# sealing hash up?



## Ruffy (Sep 15, 2011)

what do i do when the hash has dried enough? i have some that dried out and wont really stay together now.very crumbly. wrap in seran wrap? long term storage? thanks all


----------



## mjrivers (Sep 15, 2011)

I have a small glass jar and it stays good for a long time. I open it everyday to smoke it so i guess thats like burping it lol


----------



## Hick (Sep 15, 2011)

a li'l bit of heat should 'meld' it back together ruff. "Long term" storage,... I've never had any around 'long term'  but while it lasts, I keep it in a film vile or 'script bottle, heat and light being the enemy of thc.


----------



## Ruffy (Sep 15, 2011)

thanks mjriver & hick. heat & light is bad! kool. im makin enough (2-3 oz) that should last me @ least a yr


----------



## 4u2sm0ke (Sep 15, 2011)

:ciao: *Ruffy*...I asked this same question a while back..*Hick  *doesnt save long eough as he said, And I went with the Black 35mm film case and Store in the crisper in fridge..I open every few days to take some out..I still have some maybe 6 months old or better...try takeing the dry crumbly hash place on wax paper and on a diner plate....set on top of the toaster and run a few times..the heat should soften it up me thinks...I think Ill go hit some Bubba Hash now...Hope this helps...

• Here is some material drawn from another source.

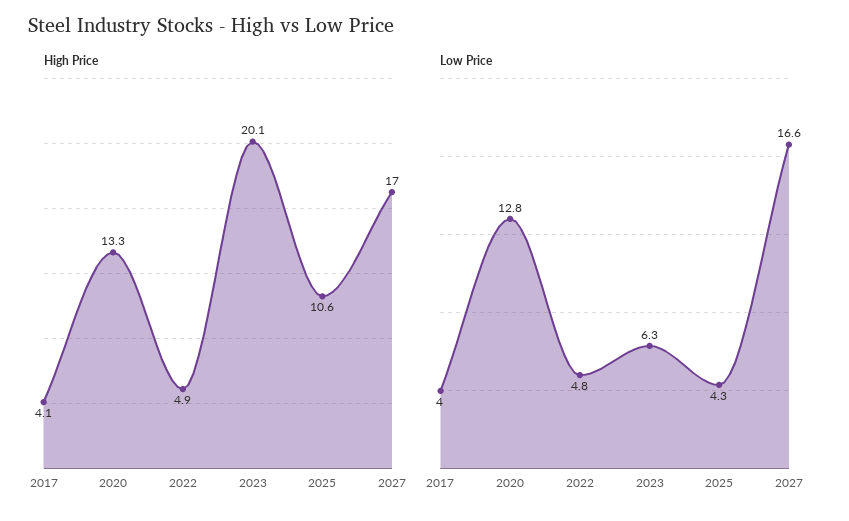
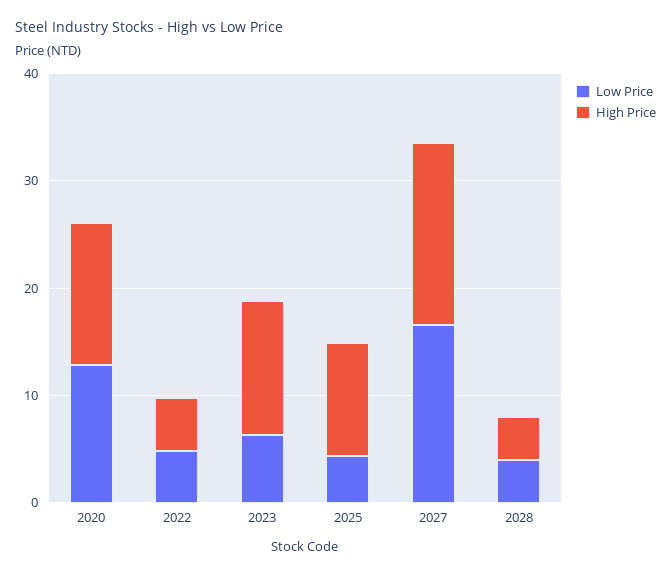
High Price, 2017: 4.1 -> none
High Price, 2023: 20.1 -> 12
Low Price, 2017: 4 -> none
Low Price, 2028: none -> 4
High Price, 2028: none -> 4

take care and be safe:bolt::bong:


*Hick*...Did ya ever get that washing machine Going?


----------



## pcduck (Sep 15, 2011)

Uhhhh:huh: ... I forgot some in a glass container once for over a year. It was way back in my drawer. Was an amber/translucent in color and hit really smooth and really put ya out there.


----------



## Hick (Sep 16, 2011)

4u2sm0ke said:
			
		

> *Hick*...Did ya ever get that washing machine Going?



no I didn't. The potential is certainly there, just needs done "right"..Maybe this falls harvest.


----------



## Ruffy (Sep 16, 2011)

thanks boys sounds great. the mighty might hash i have now is preeeeemo. yummy black, emmmmm


----------



## Hushpuppy (Sep 18, 2011)

Has anyone ever eaten hash strait from the bubble bag? The last time I made some (was the first time I have ever made any other than finger hash) I ate some strait away and found it to be exotically tasty, and I stayed seriously high all the way till the middle of the next day  :stoned:  After a few days of drying, it started to darken and didn't taste as good anymore. 

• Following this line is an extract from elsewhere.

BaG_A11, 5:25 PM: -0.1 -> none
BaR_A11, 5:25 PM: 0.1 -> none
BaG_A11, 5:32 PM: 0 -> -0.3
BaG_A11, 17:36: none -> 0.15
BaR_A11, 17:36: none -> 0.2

Anyone ever eat it? Is there a proper drying time/method and/or curing time?


----------



## Time4Plan-B (Sep 20, 2011)

Im more concerned HICK dont have a washing machine.
Lol
T4


----------



## Hick (Sep 21, 2011)

Time4Plan-B said:
			
		

> Im more concerned HICK dont have a washing machine.
> Lol
> T4


Why?..:confused2:.. the 'crick' ain't froze yet and the o'lady thinks it's cool to get one of those fancy shmancy "fish pedicures" WHILE she's doin' the laundry.   quite the 'multi-tasker' that girl...:rofl:


----------



## Lemon Jack (Sep 21, 2011)

Soundl like a keeper Hick :aok:


----------